Scientists at Rutgers University say they’ve developed a smart drug delivery system that fights inflammation at the site of spinal cord injuries—paving the way for improved treatment of central nervous system injuries, Alzheimer’s disease, Parkinson’s, and even cancer and diabetes, the team thinks.

Their biodegradable drug delivery implant, tested in a mouse study published in the journal Advanced Materials, is designed to release safe amounts of an anti-inflammatory drug over time, said senior author Ki-Bum Lee, Ph.D., a professor in the Department of Chemistry and Chemical Biology at Rutgers University.

Neuroinflammation—an immune response in the brain or spinal cord—is a common symptom of central nervous system (CNS) injuries and disease. Most treatments fight inflammation by suppressing the immune system, but that can raise the risk of infections, Lee said.

So, the Rutgers team decided to find a way to deliver anti-inflammatory drugs locally and promote tissue healing, too.

The result? Implanted nanoscaffolds that degrade in the body over time, continuously releasing medication to the injury site. As the anti-inflammatory drug gets to work, “the injury site … becomes less hostile to neural cells. Because of this, local cells surrounding the injury may be protected to promote motor-function recovery over a few weeks,” Lee said.

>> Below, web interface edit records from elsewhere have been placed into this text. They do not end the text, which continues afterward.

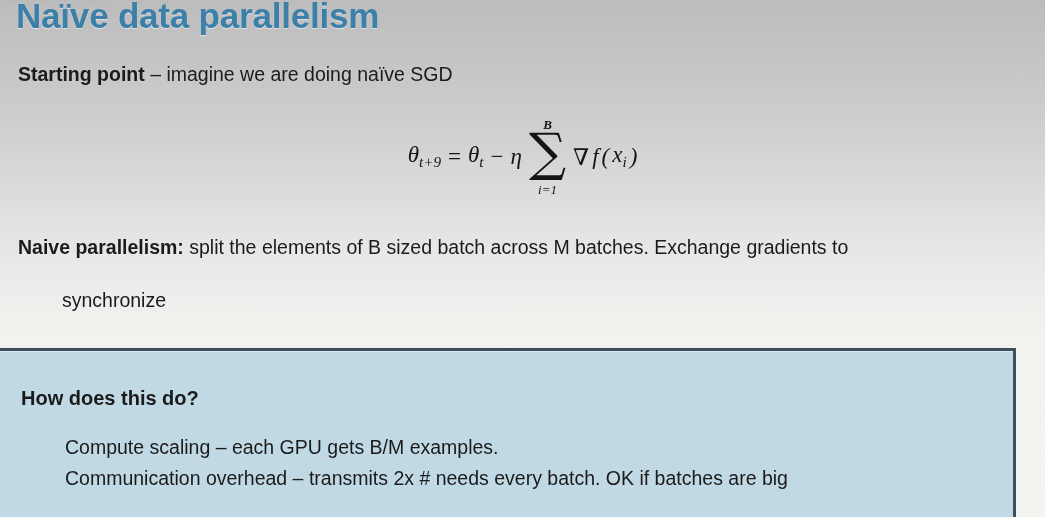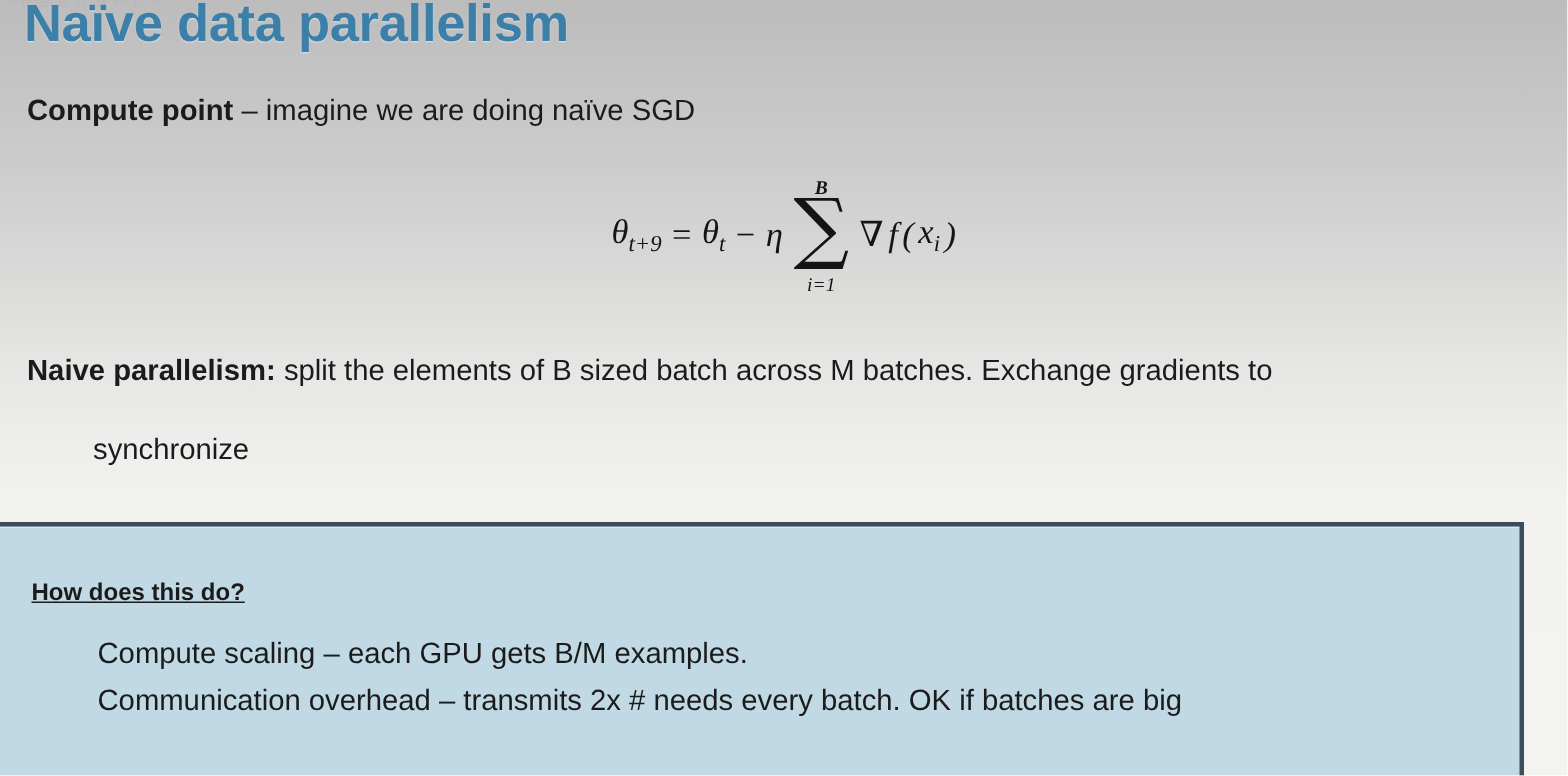--- a/index.html
+++ b/index.html
@@ -186,7 +186,7 @@
   <div class="slide-title">Naïve data parallelism</div>
 
   <div class="para para-starting">
-    <span class="lead">Compute point</span><span> – imagine we are doing naïve SGD</span>
+    <span class="lead">Starting point</span><span> – imagine we are doing naïve SGD</span>
   </div>
 
   <div class="equation">

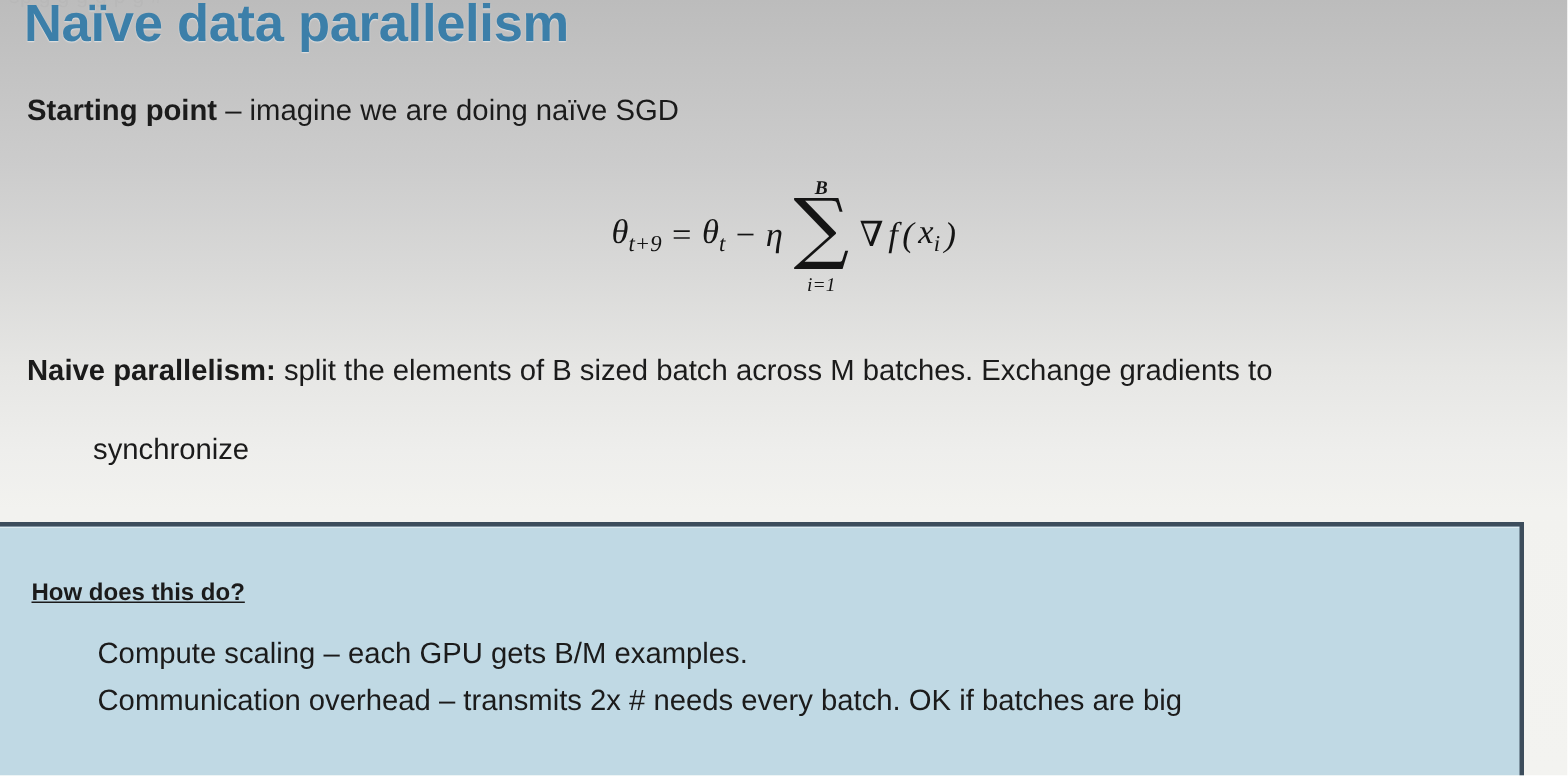--- a/index.html
+++ b/index.html
@@ -155,11 +155,10 @@
     position: absolute;
     left: 22px;
     top: 36px;
-    font-size: 16px;
+    font-size: 20px;
     font-weight: bold;
     color: #1b1b1b;
     white-space: nowrap;
-    text-decoration: underline;
   }
   .callout-list {
     position: absolute;

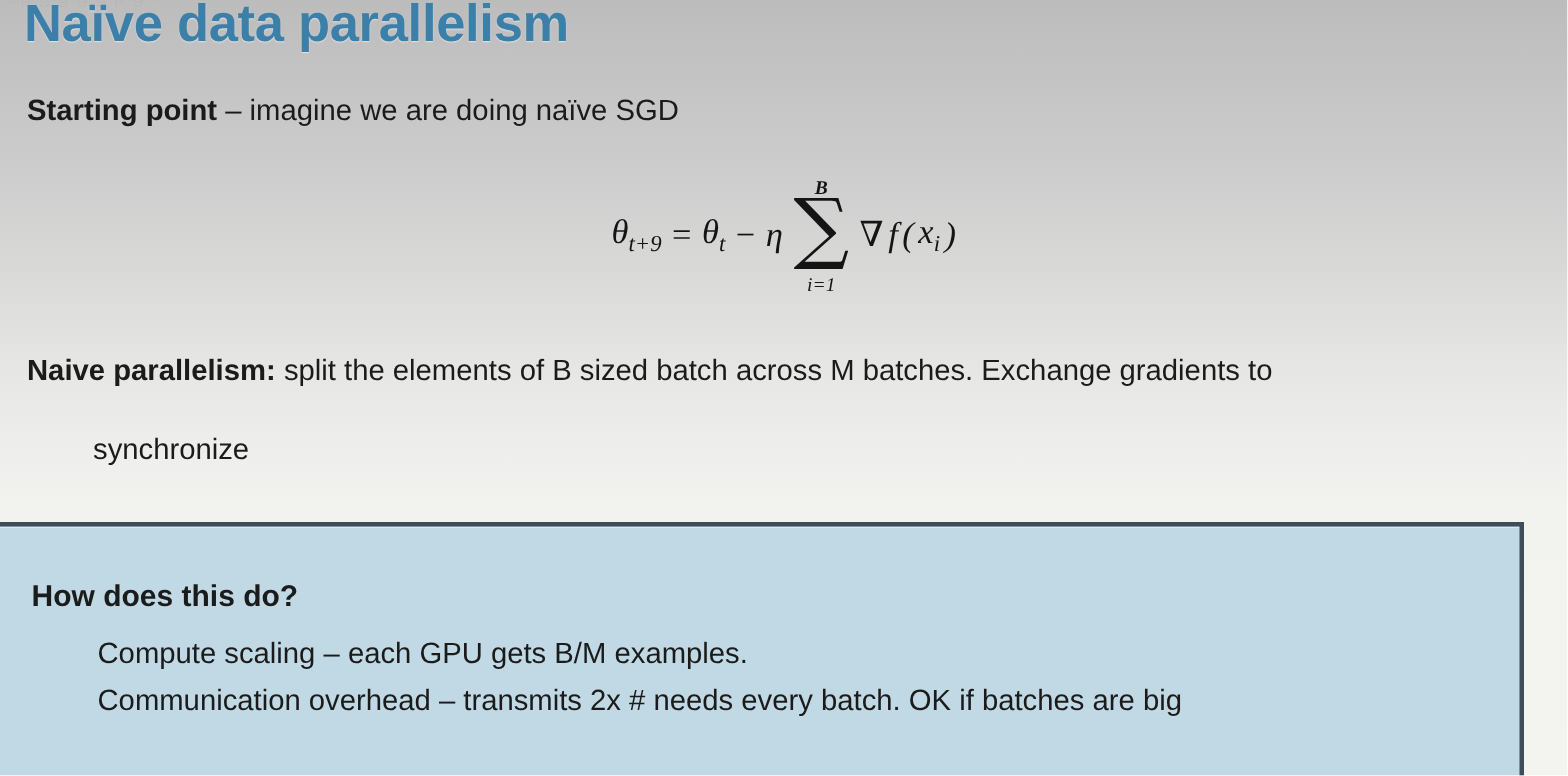--- a/index.html
+++ b/index.html
@@ -163,7 +163,7 @@
   .callout-list {
     position: absolute;
     left: 66px;
-    top: 70px;
+    top: 81px;
     margin: 0;
     padding: 0;
     list-style: none;

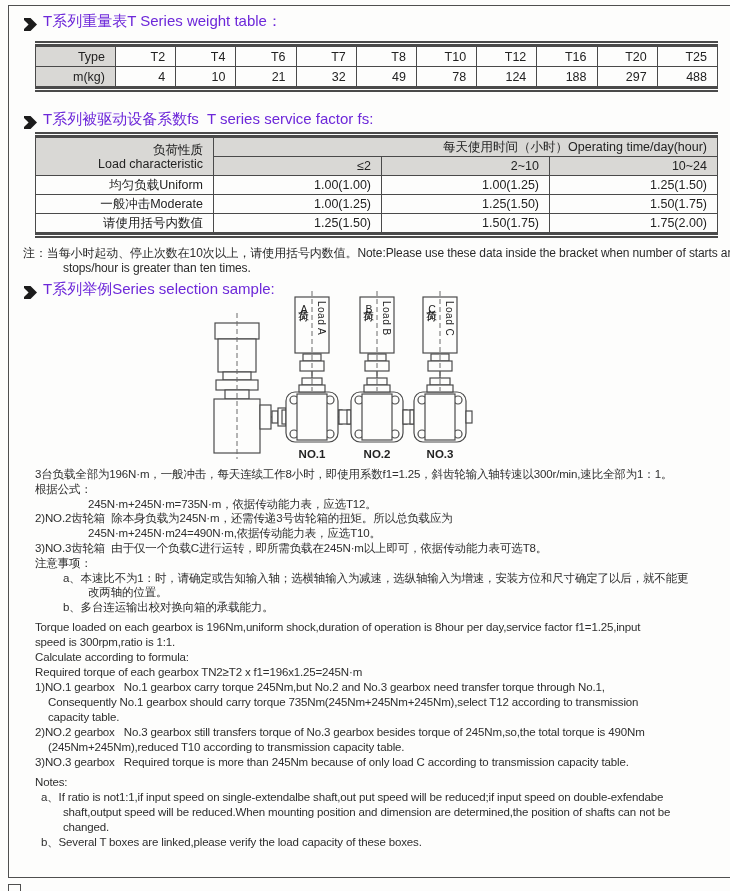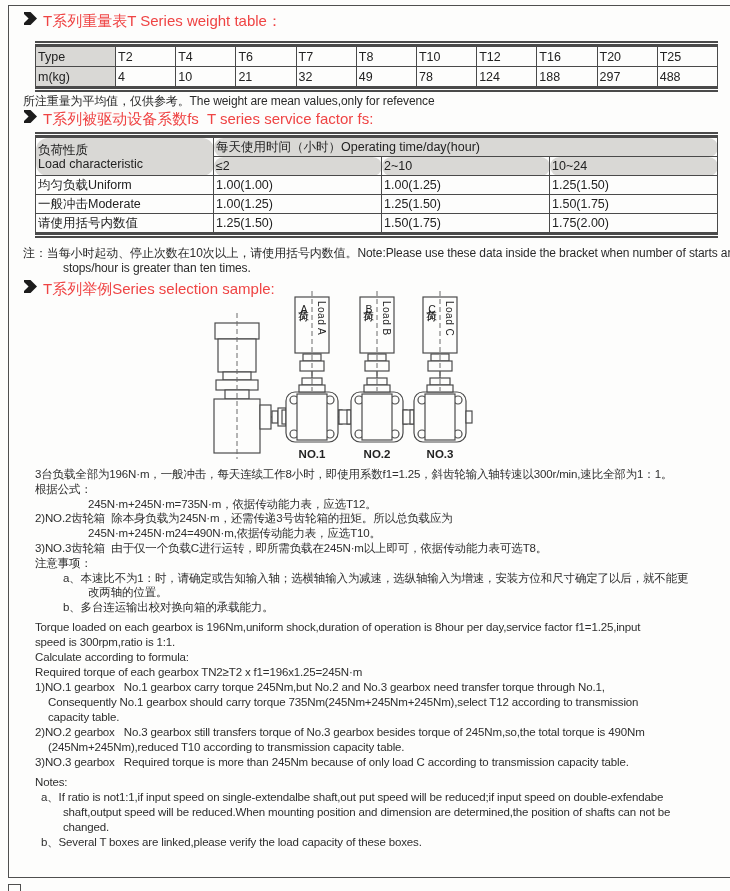--- a/index.html
+++ b/index.html
@@ -14,8 +14,8 @@
   }
   .logo-stub { position:absolute; left:8px; top:884px; width:13px; height:10px; border:1.5px solid #4f4f4f; }
   .sec-title {
-    position:absolute; display:flex; align-items:flex-start; gap:6px;
-    font-size:15px; color:#ef4444; white-space:pre;
+    position:absolute; display:flex; align-items:flex-end; gap:6px;
+    font-size:15px; color:#6d28d9; white-space:pre;
   }
   .marker { width:13px; height:13px; flex:0 0 auto; }
   .tbl-wrap { position:absolute; border-top:5px double #4a4a4a; border-bottom:5px double #4a4a4a; }

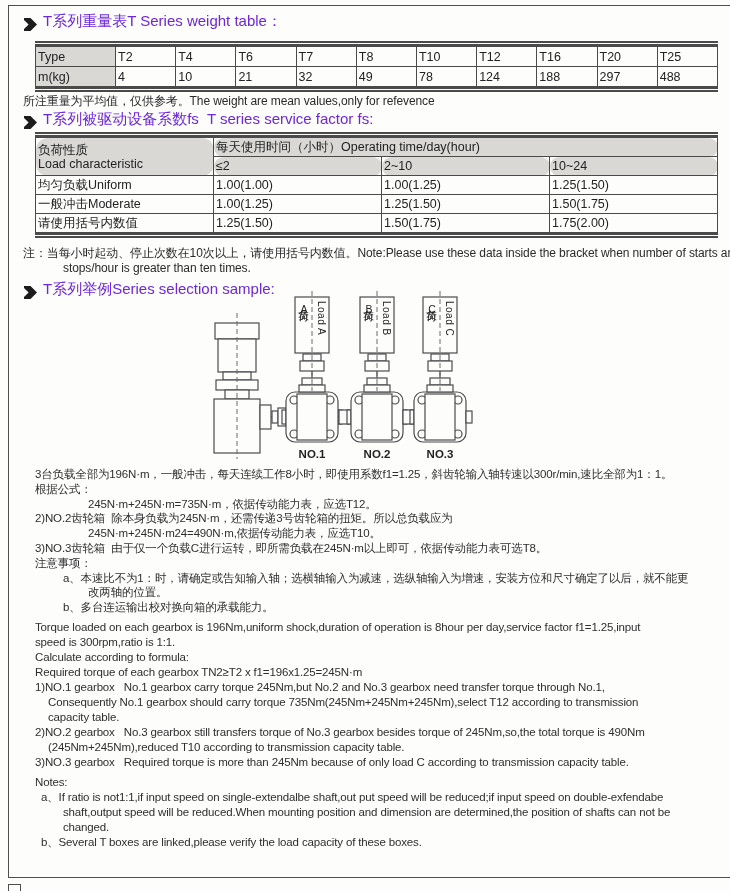--- a/index.html
+++ b/index.html
@@ -20,8 +20,8 @@
   .marker { width:13px; height:13px; flex:0 0 auto; }
   .tbl-wrap { position:absolute; border-top:5px double #4a4a4a; border-bottom:5px double #4a4a4a; }
   table { border-collapse:collapse; table-layout:fixed; width:683px; }
-  td { border:1px solid #4a4a4a; text-align:left; font-size:12.5px; color:#222;
-       height:20px; padding:0 2px; white-space:nowrap; overflow:hidden; }
+  td { border:1px solid #4a4a4a; text-align:right; font-size:12.5px; color:#222;
+       height:20px; padding:0 10px; white-space:nowrap; overflow:hidden; }
   .hdr { background:#d9d8d5; }
   .factor td { height:19px;border-radius:12px; }
   .factor .load-cell { line-height:14px; font-size:12.5px; }

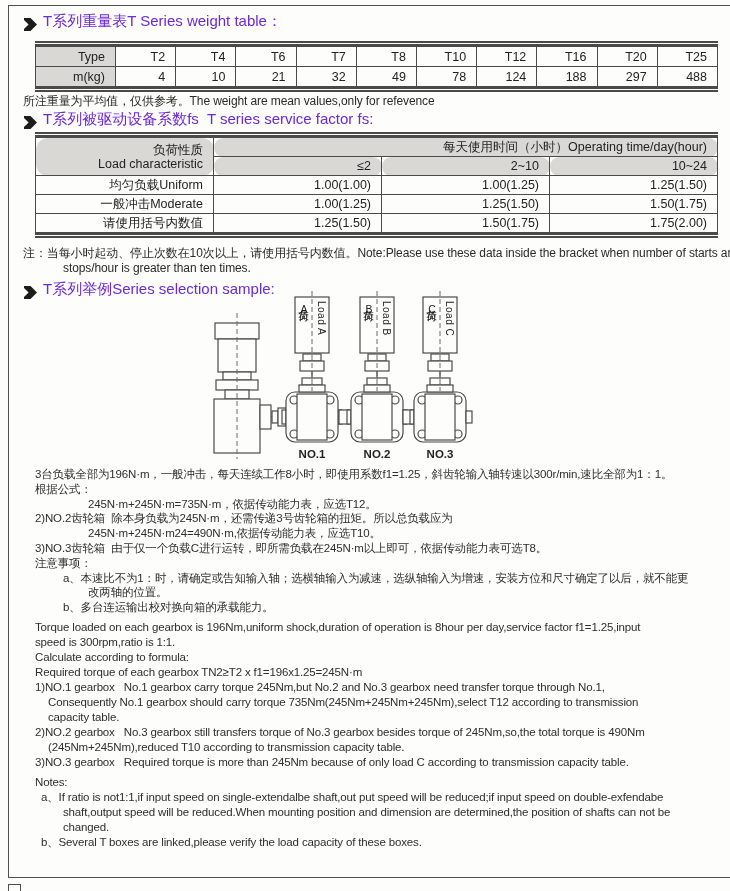--- a/index.html
+++ b/index.html
@@ -104,7 +104,6 @@
       </table>
   </div>
 
-  <div class="note" style="left:23px; top:93px;">所注重量为平均值，仅供参考。The weight are mean values,only for refevence</div>
 
   <div class="sec-title" style="left:24px; top:110px;">
     <svg class="marker" viewBox="0 0 13 13">

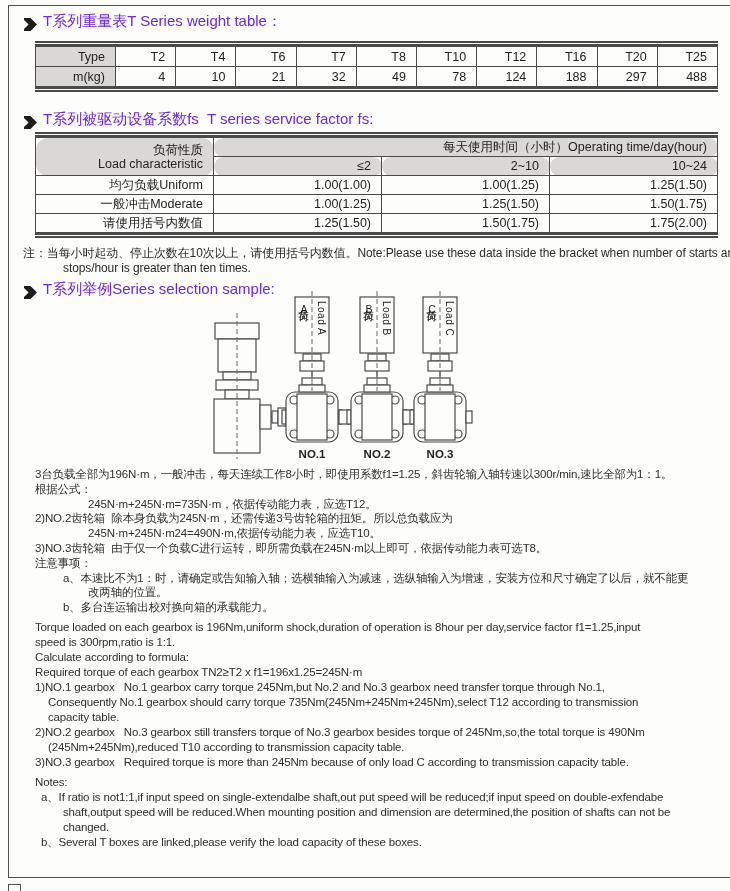--- a/index.html
+++ b/index.html
@@ -23,7 +23,7 @@
   td { border:1px solid #4a4a4a; text-align:right; font-size:12.5px; color:#222;
        height:20px; padding:0 10px; white-space:nowrap; overflow:hidden; }
   .hdr { background:#d9d8d5; }
-  .factor td { height:19px;border-radius:12px; }
+  .factor td { height:19px; }
   .factor .load-cell { line-height:14px; font-size:12.5px; }
   .note { position:absolute; font-size:12px; color:#2a2a2a; white-space:pre; letter-spacing:-0.1px; }
   .bl { white-space:pre; letter-spacing:-0.15px; }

Paired with the anti-inflammatory drug methylprednisolone, the scaffolds helped restore motor function in mice in a matter of weeks, the Advanced Materials study found.

The controlled release over time also helps minimize side effects. If the smart drug delivery system goes mainstream, it could be implanted as part of the multiple surgeries patients with spinal cord injuries receive, Lee added.

The team thinks its drug delivery system could move beyond CNS injury to help tackle inflammation across a wide range of diseases, neurological or otherwise. Anti-inflammatory drugs have shown promise in treating cardiovascular disease, for instance, Lee said. Nanoscaffolds could deliver those meds directly to inflamed sites in the heart or elsewhere in the cardiovascular system.

The platform also has the potential to treat inflammation caused by traumatic brain injuries, cancer and diabetes and could be expanded to tackle Alzheimer’s and Parkinson’s diseases, he added.

With a promising mouse study under its belt, the team now aims to get its drug delivery system into human trials, though no official timeline has been set, Lee said.